**EXERCISE INSTRUCTIONS:** Transcribe every entry word for word, but skip the images.
RECORDS SHOWN: Begin
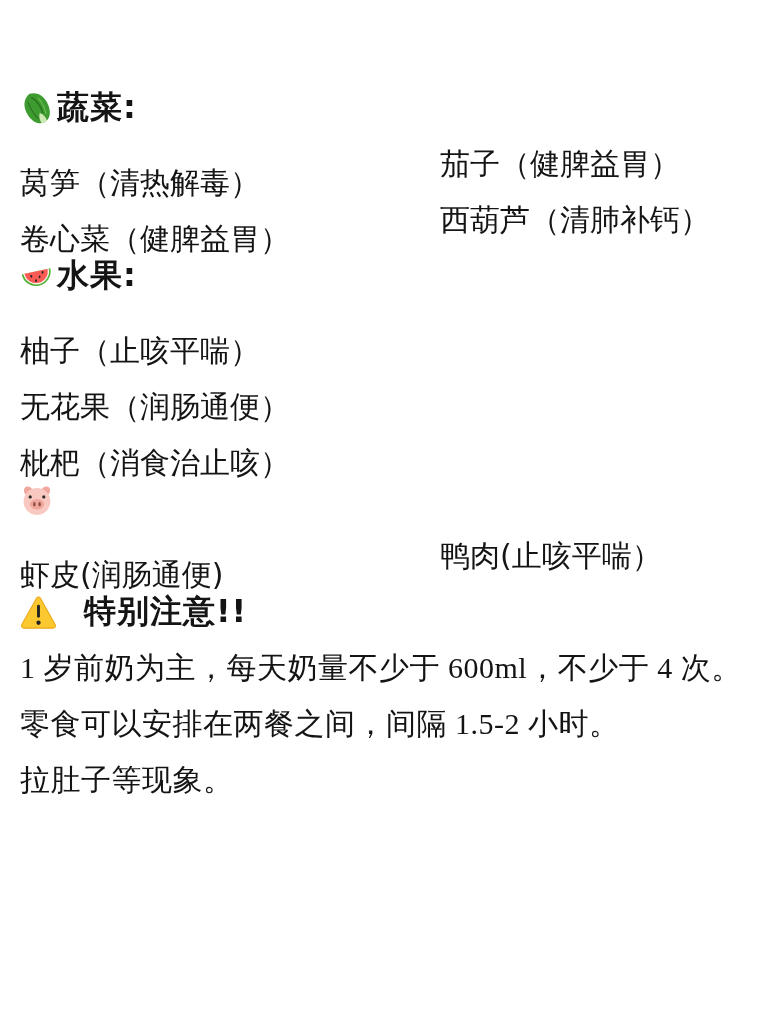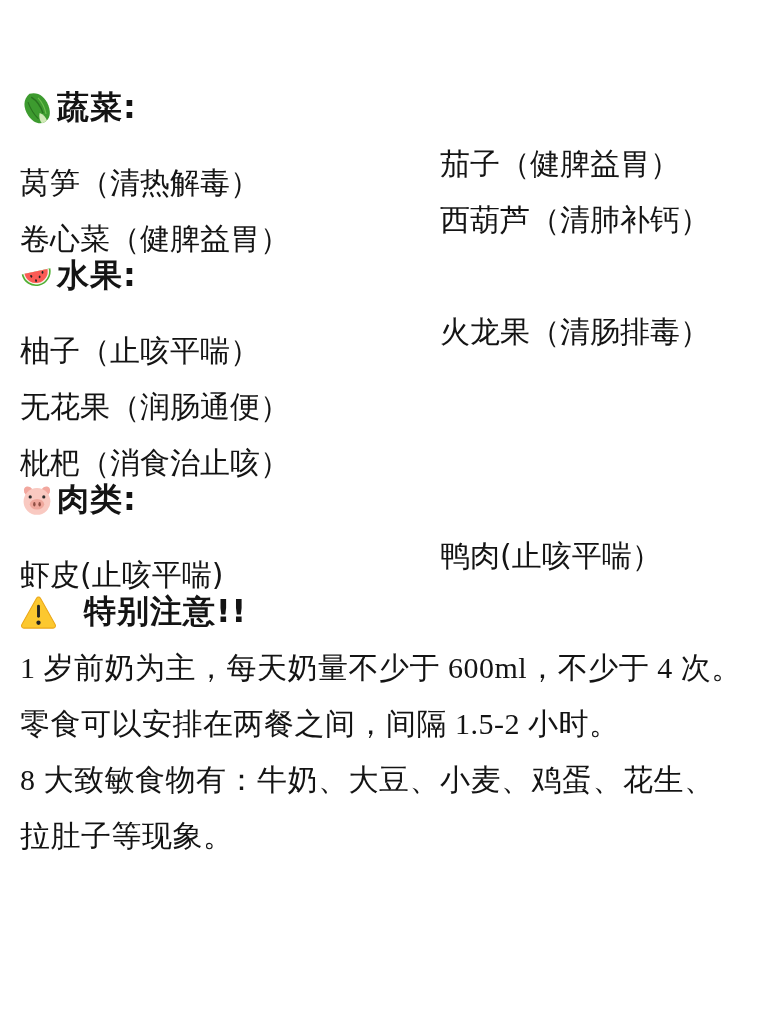--- a/index.html
+++ b/index.html
@@ -96,7 +96,6 @@
 
   <div class="line food-row">
     <span class="cell-left">柚子（止咳平喘）</span>
-    <span class="cell-right">火龙果（清肠排毒）</span>
   </div>
   <div class="line food-row">
     <span class="cell-left">无花果（润肠通便）</span>

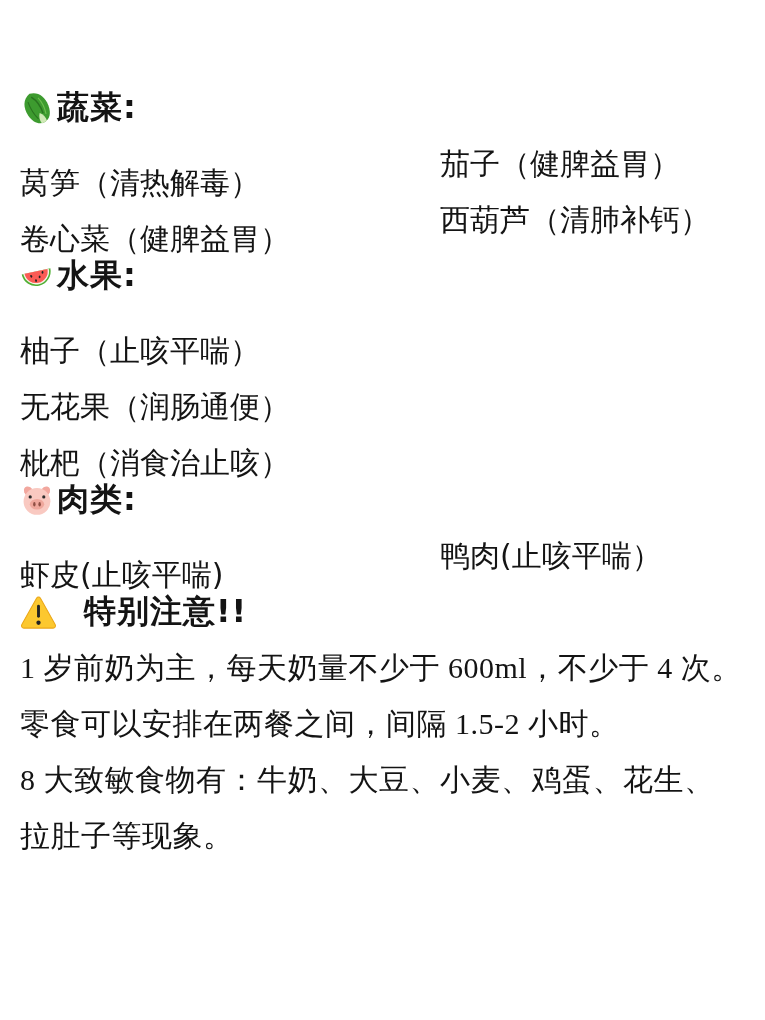--- a/index.html
+++ b/index.html
@@ -116,7 +116,6 @@
       <circle cx="10.8" cy="14.8" r="1.7" fill="#2b2b2b"></circle>
       <circle cx="25.2" cy="14.8" r="1.7" fill="#2b2b2b"></circle>
     </svg>
-    <span>肉类:</span>
   </div>
 
   <div class="line food-row">

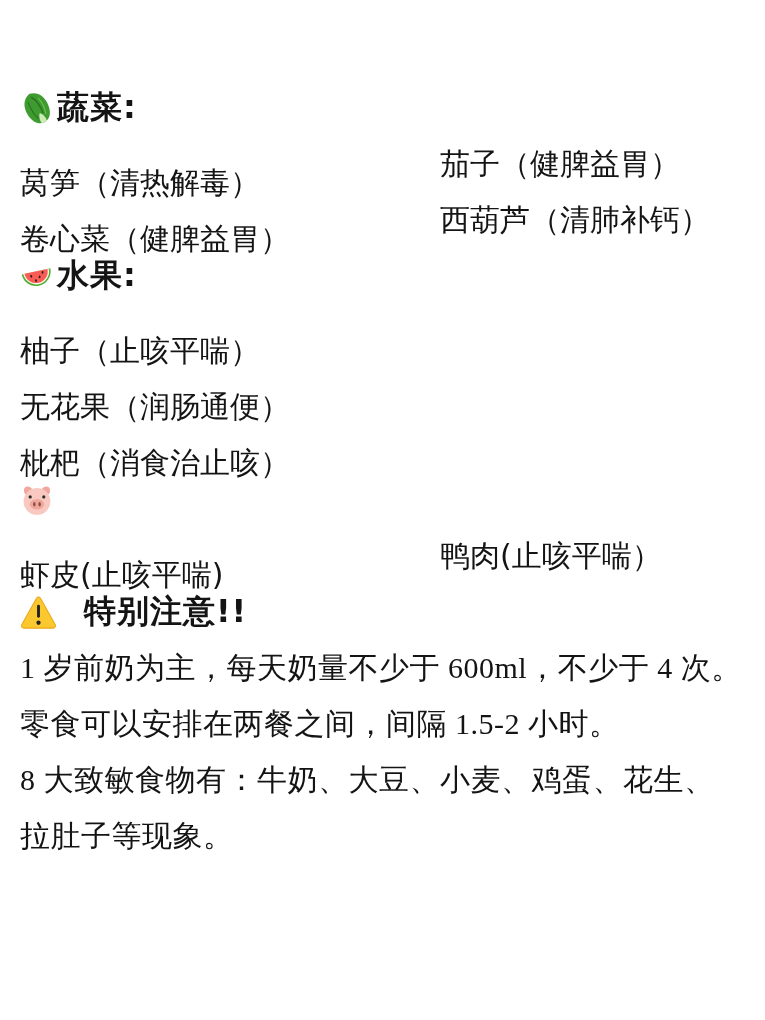--- a/index.html
+++ b/index.html
@@ -119,7 +119,7 @@
   </div>
 
   <div class="line food-row">
-    <span class="cell-left">虾皮(止咳平喘)</span>
+    <span class="cell-left">虾皮(润肠通便)</span>
     <span class="cell-right">鸭肉(止咳平喘）</span>
   </div>
 

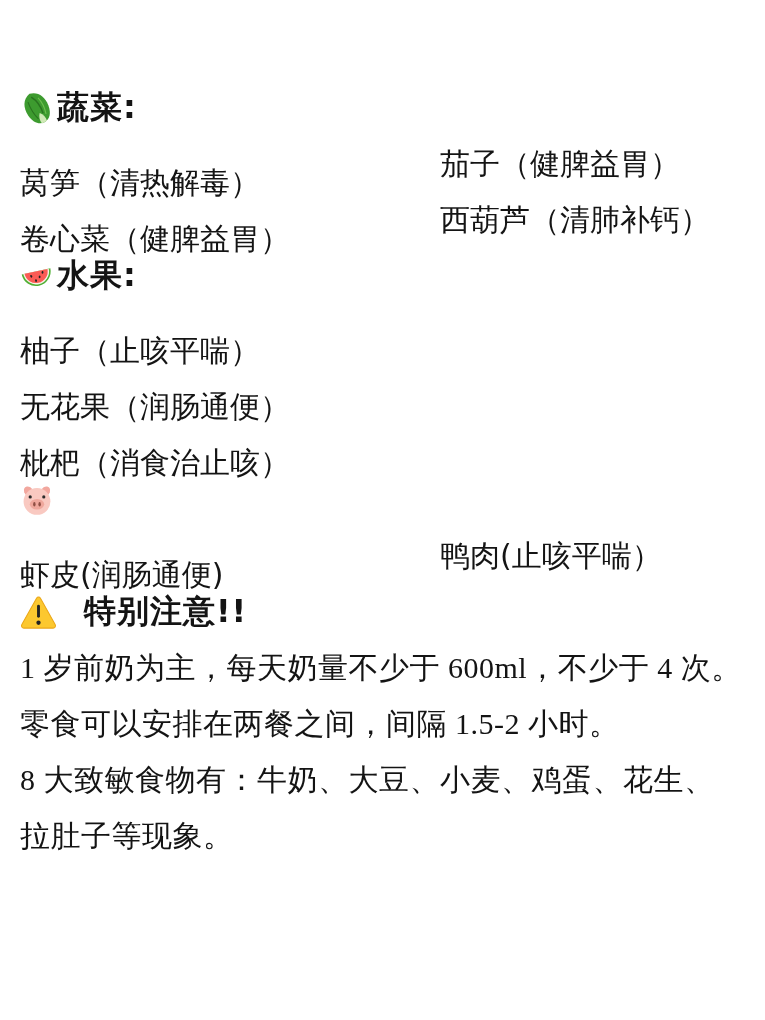--- a/index.html
+++ b/index.html
@@ -134,7 +134,6 @@
 
   <div class="line para-line">1 岁前奶为主，每天奶量不少于 600ml，不少于 4 次。</div>
   <div class="line para-line">零食可以安排在两餐之间，间隔 1.5-2 小时。</div>
-  <div class="line para-line">8 大致敏食物有：牛奶、大豆、小麦、鸡蛋、花生、</div>
   <div class="line para-line">拉肚子等现象。</div>
 
 </div>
RECORDS SHOWN: End
**EXERCISE RESPONSE:**
--- a/index.html
+++ b/index.html
@@ -96,7 +96,6 @@
 
   <div class="line food-row">
     <span class="cell-left">柚子（止咳平喘）</span>
-    <span class="cell-right">火龙果（清肠排毒）</span>
   </div>
   <div class="line food-row">
     <span class="cell-left">无花果（润肠通便）</span>

--- a/index.html
+++ b/index.html
@@ -116,7 +116,6 @@
       <circle cx="10.8" cy="14.8" r="1.7" fill="#2b2b2b"></circle>
       <circle cx="25.2" cy="14.8" r="1.7" fill="#2b2b2b"></circle>
     </svg>
-    <span>肉类:</span>
   </div>
 
   <div class="line food-row">

--- a/index.html
+++ b/index.html
@@ -119,7 +119,7 @@
   </div>
 
   <div class="line food-row">
-    <span class="cell-left">虾皮(止咳平喘)</span>
+    <span class="cell-left">虾皮(润肠通便)</span>
     <span class="cell-right">鸭肉(止咳平喘）</span>
   </div>
 

--- a/index.html
+++ b/index.html
@@ -134,7 +134,6 @@
 
   <div class="line para-line">1 岁前奶为主，每天奶量不少于 600ml，不少于 4 次。</div>
   <div class="line para-line">零食可以安排在两餐之间，间隔 1.5-2 小时。</div>
-  <div class="line para-line">8 大致敏食物有：牛奶、大豆、小麦、鸡蛋、花生、</div>
   <div class="line para-line">拉肚子等现象。</div>
 
 </div>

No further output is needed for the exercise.